Epidemia Eboli w Afryce. WHO: rozważamy użycie eksperymentalnych leków

Światowa Organizacja Zdrowia poinformowała, że w obliczu bezprecedensowej epidemii wirusa gorączki krwotocznej Ebola w krajach zachodniej Afryki rozważy stosowanie leków, które nie przeszły jeszcze pełnego cyklu testów.
Zdjęcie ilustracyjneZdjęcie ilustracyjnesxc.hu/public domain

Wiceszefowa Światowej Organizacji Zdrowia Marie-Paule Kieny stwierdziła, że "epidemia postawiła WHO w nadzwyczajnej sytuacji, na którą trzeba zareagować nadzwyczajnymi środkami".
- Jednym z pomysłów, jakie będą rozważane w przyszłym tygodniu, jest rozdawanie w krajach objętych epidemią darmowych leków, które w USA są jeszcze we wczesnej fazie eksperymentalnej - powiedziała. W dyskusji udział weźmie powołany przez Organizację zespół etyków medycyny, który oceni, jakie działania lekarzy są uzasadnione w obecnej sytuacji.
Kieny przypomniała, że jak na razie na wirusa Ebola nie ma szczepionki ani sprawdzonej, skutecznej metody leczenia.

W Genewie trwa nadzwyczajne posiedzenie ekspertów WHO. Spotkanie ma się zakończyć w czwartek.
Epidemia Eboli - czytaj więcej>>>
Nieznane są skutki uboczne
O podaniu eksperymentalnej szczepionki ZMapp zdecydowano w przypadku dwojga Amerykanów, którzy zarazili się wirusem Ebola w Liberii, gdzie walczyli z epidemią. Zostali oni przetransportowani do Stanów Zjednoczonych na leczenie.

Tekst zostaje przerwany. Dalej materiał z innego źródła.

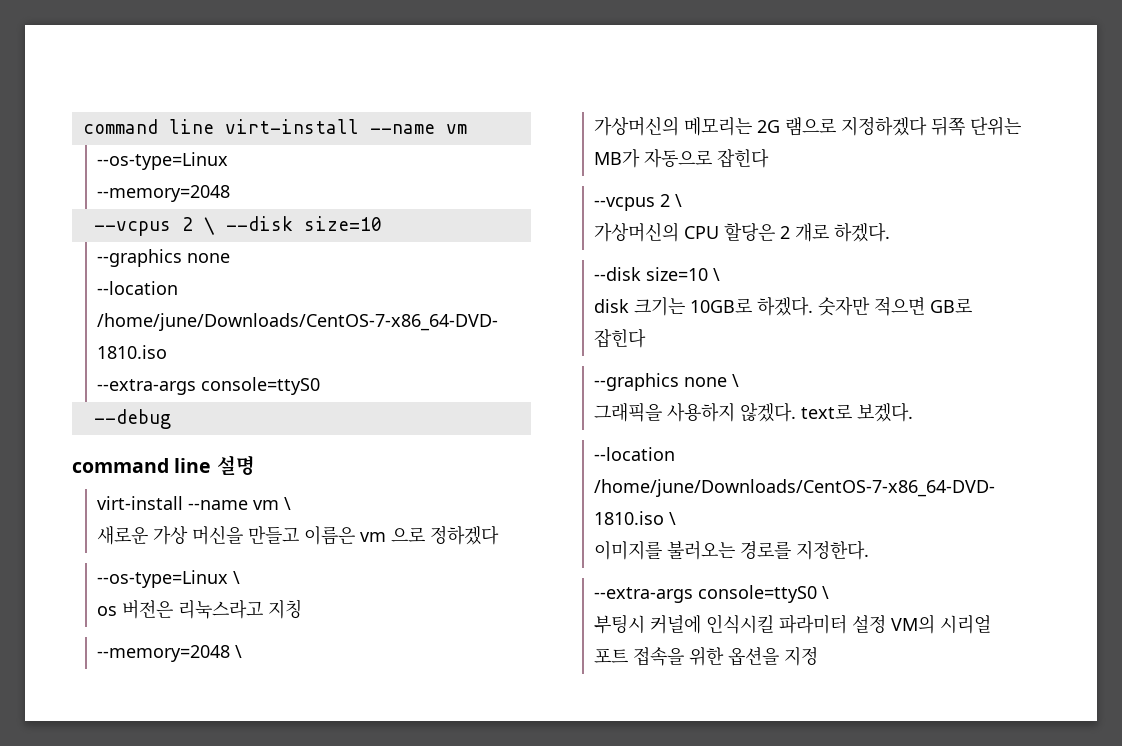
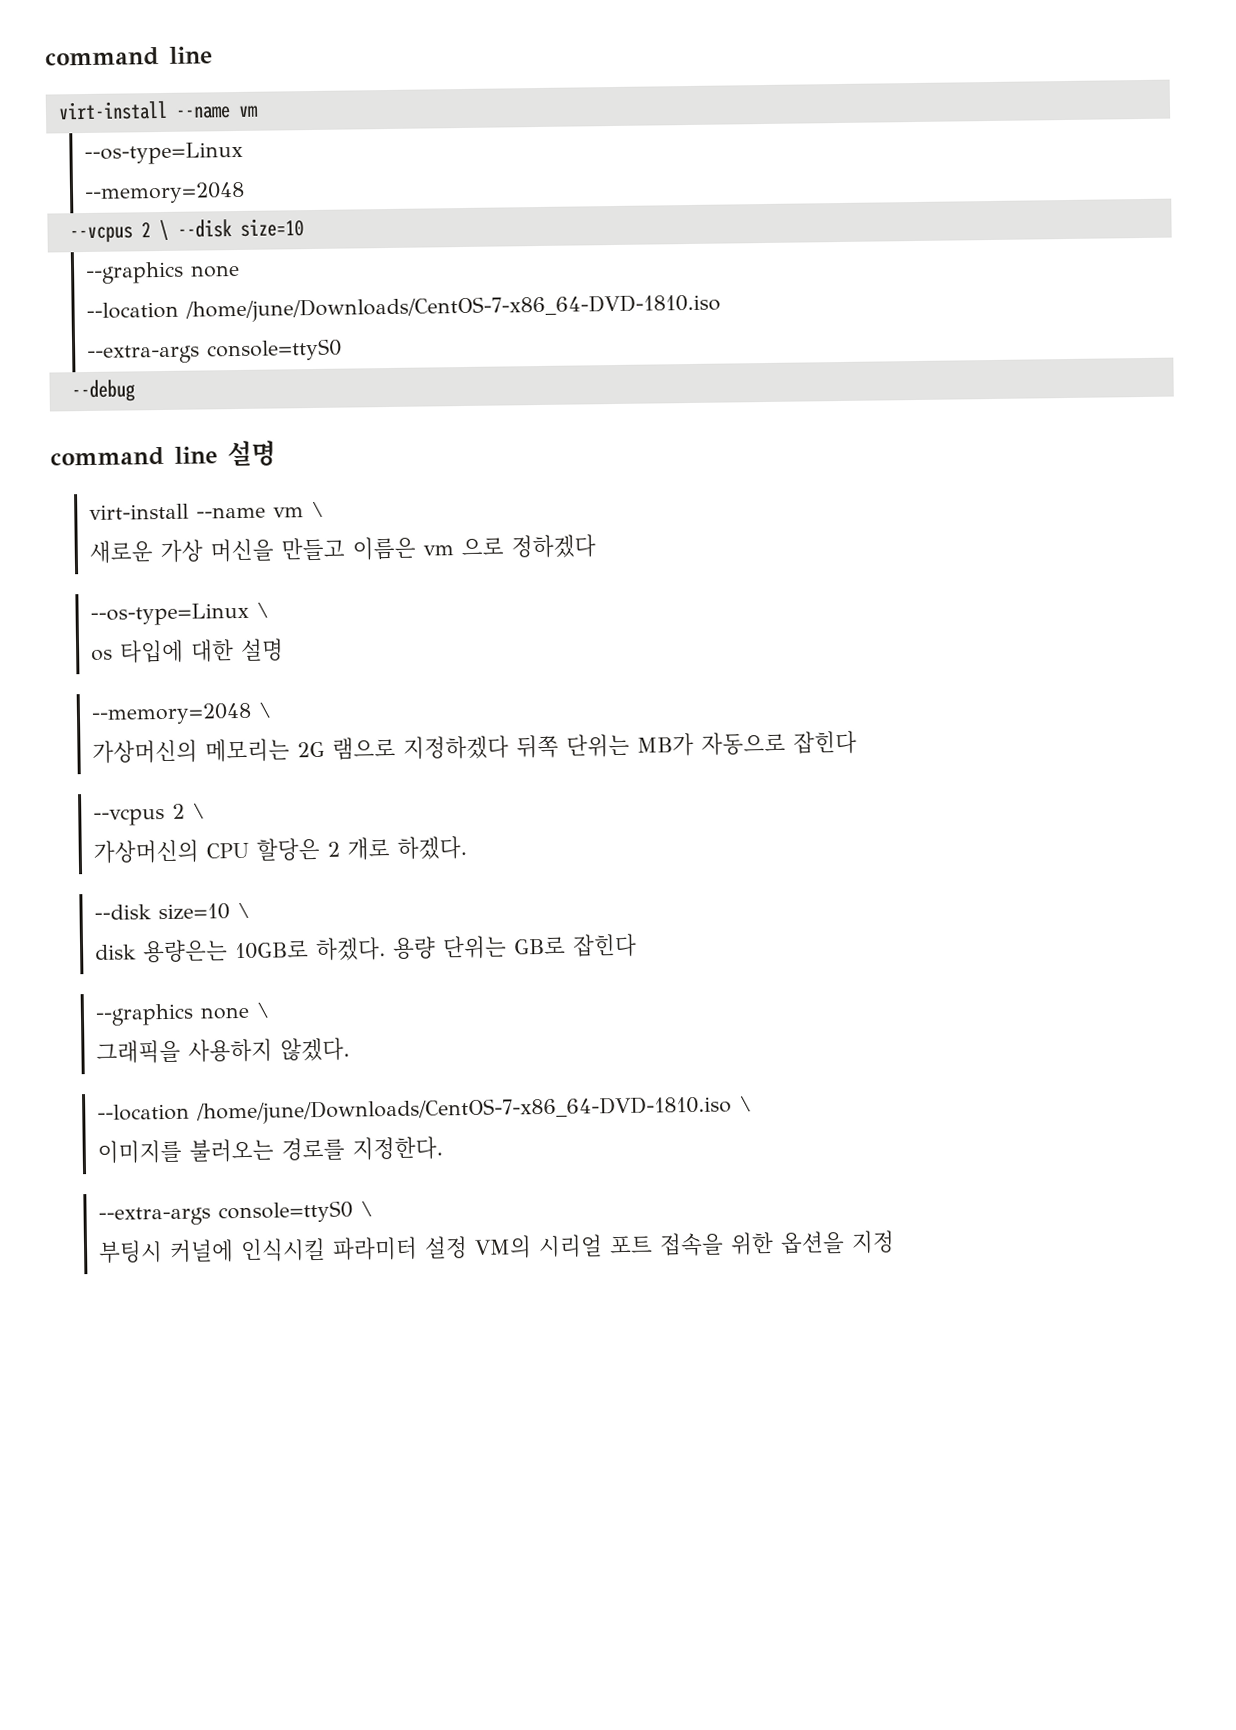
[82,119,214,134] command line -> [45,46,213,67] command line //
[122,599,303,619] 버전은 리눅스라고 지칭 -> [119,638,285,664] 타입에 대한 설명
[634,297,686,316] 크기는 -> [142,939,229,964] 용량은는
[818,296,926,316] 숫자만 적으면 -> [392,935,508,960] 용량 단위는
[801,402,914,422] text로 보겠다. -> (351, 1049) none

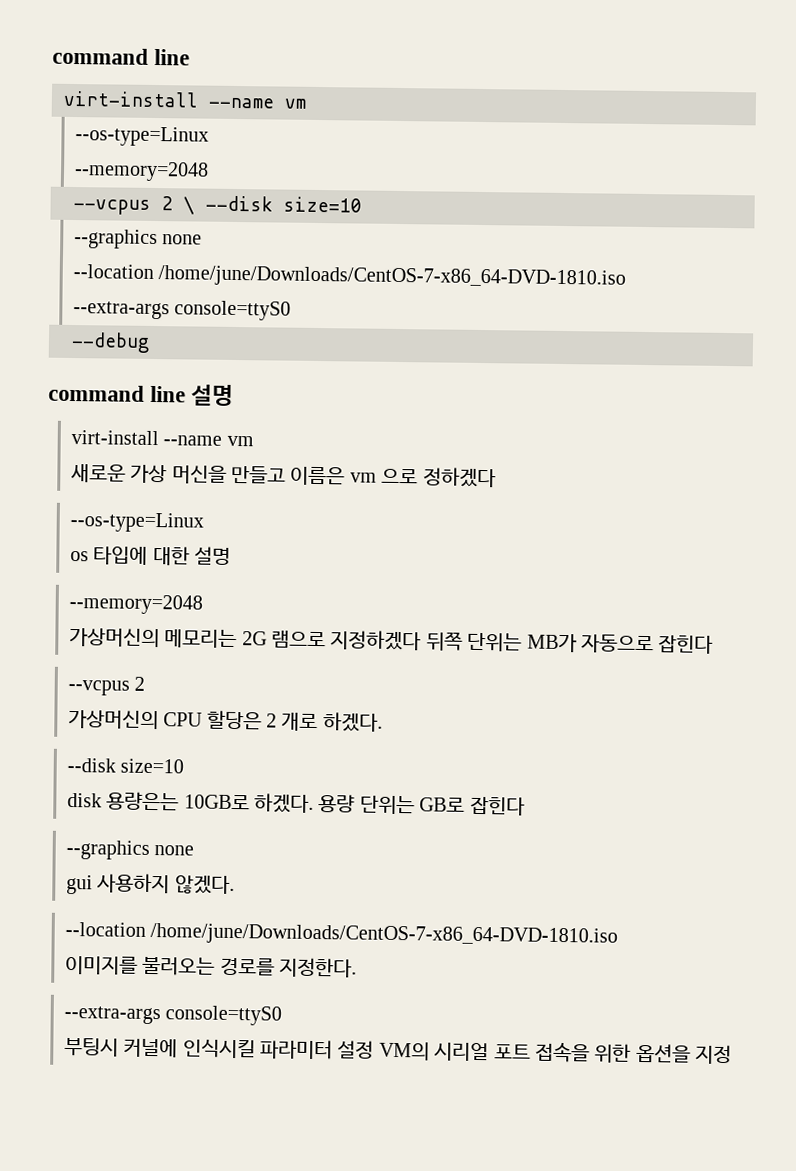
[311,501,326,518] \ -> (254, 441) none
[256,602,271,618] \ -> (204, 522) none
[258,702,274,718] \ -> (203, 604) none
[192,803,207,819] \ -> (146, 683) none
[237,902,252,919] \ -> (185, 766) none
[256,1002,271,1018] [96,1039,182,1064] \ // 그래픽을 -> [65,874,93,895] // gui
[739,1096,754,1112] \ -> (619, 935) none
[360,1201,375,1217] \ -> (283, 1015) none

Preparat był wcześniej testowany na małpach, ale nie zdążył wejść w fazę zwykłych testów klinicznych. Stan chorych poprawił się, ale nie wiadomo, czy zdecydowało o tym podanie leku. Nieznane są też ewentualne skutki uboczne.
Ponad 930 ofiar śmiertelnych wirusa
Epidemia gorączki krwotocznej wybuchła w lutym w Gwinei, ale szybko przeniosła się do Liberii i Sierra Leone.

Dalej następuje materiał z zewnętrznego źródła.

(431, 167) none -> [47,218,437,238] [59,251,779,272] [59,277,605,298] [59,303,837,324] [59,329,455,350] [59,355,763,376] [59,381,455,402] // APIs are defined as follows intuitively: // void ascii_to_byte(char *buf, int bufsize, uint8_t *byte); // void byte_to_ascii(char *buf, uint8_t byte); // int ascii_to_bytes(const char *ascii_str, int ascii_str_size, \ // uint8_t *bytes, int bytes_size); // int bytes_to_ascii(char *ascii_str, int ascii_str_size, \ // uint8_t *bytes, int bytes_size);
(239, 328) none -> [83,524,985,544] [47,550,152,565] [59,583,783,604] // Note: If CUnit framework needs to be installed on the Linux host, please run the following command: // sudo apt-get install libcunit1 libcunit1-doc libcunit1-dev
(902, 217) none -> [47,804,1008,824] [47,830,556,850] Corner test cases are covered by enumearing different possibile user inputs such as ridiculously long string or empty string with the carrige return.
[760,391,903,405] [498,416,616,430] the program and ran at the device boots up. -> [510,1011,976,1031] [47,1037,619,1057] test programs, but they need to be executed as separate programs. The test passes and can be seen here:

Według opublikowanego w środę bilansu Światowej Organizacji Zdrowia (WHO) epidemia wirusa gorączki krwotocznej w Afryce Zachodniej spowodowała do tej pory śmierć 932 osób. Najnowsze zestawienie z 4 sierpnia mówi też o ponad 1,7 tys. przypadkach potwierdzonego lub prawdopodobnego zakażenia się wirusem w czterech krajach - Gwinei, Liberii, Sierra Leone i Nigerii.

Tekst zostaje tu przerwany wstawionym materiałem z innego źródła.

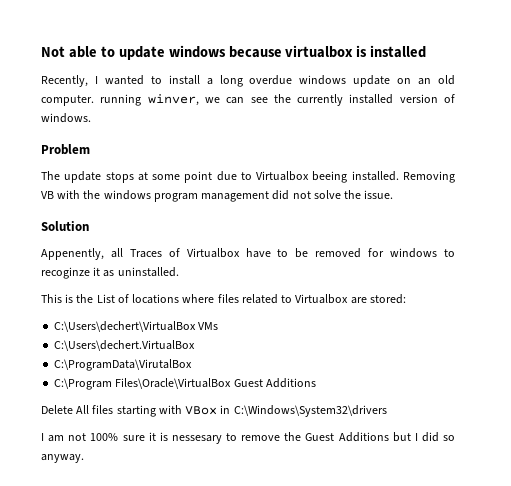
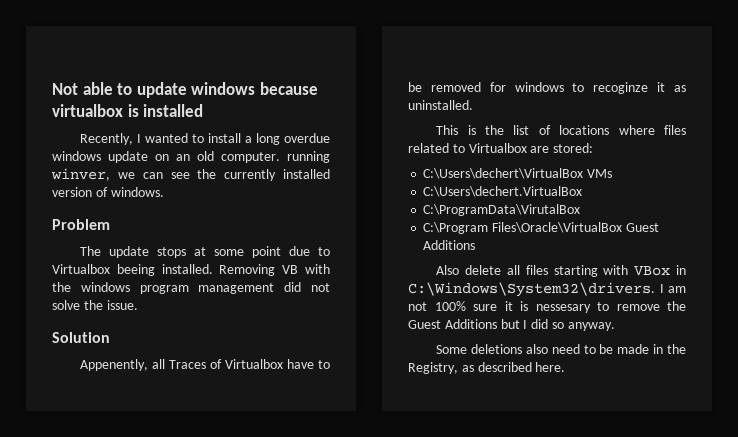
[96,294,115,303] List -> [513,125,530,135] list
[41,405,90,414] Delete All -> [436,265,520,275] Also delete all
[233,405,387,417] C:\Windows\System32\drivers // -> [408,282,655,297] C:\Windows\System32\drivers.
(84, 458) none -> [436,344,686,354] [408,362,566,374] // Some deletions also need to be made in the Registry, as described here.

Wirus, który wywołuje gorączkę krwotoczną, przenosi się przez krew i płyny ustrojowe. Niebezpieczne jest także dotykanie ciała zmarłego. Do symptomów choroby należą: gorączka, krwotoki wewnętrzne i zewnętrzne, a w ostatnim stadium choroby - wymioty i biegunka.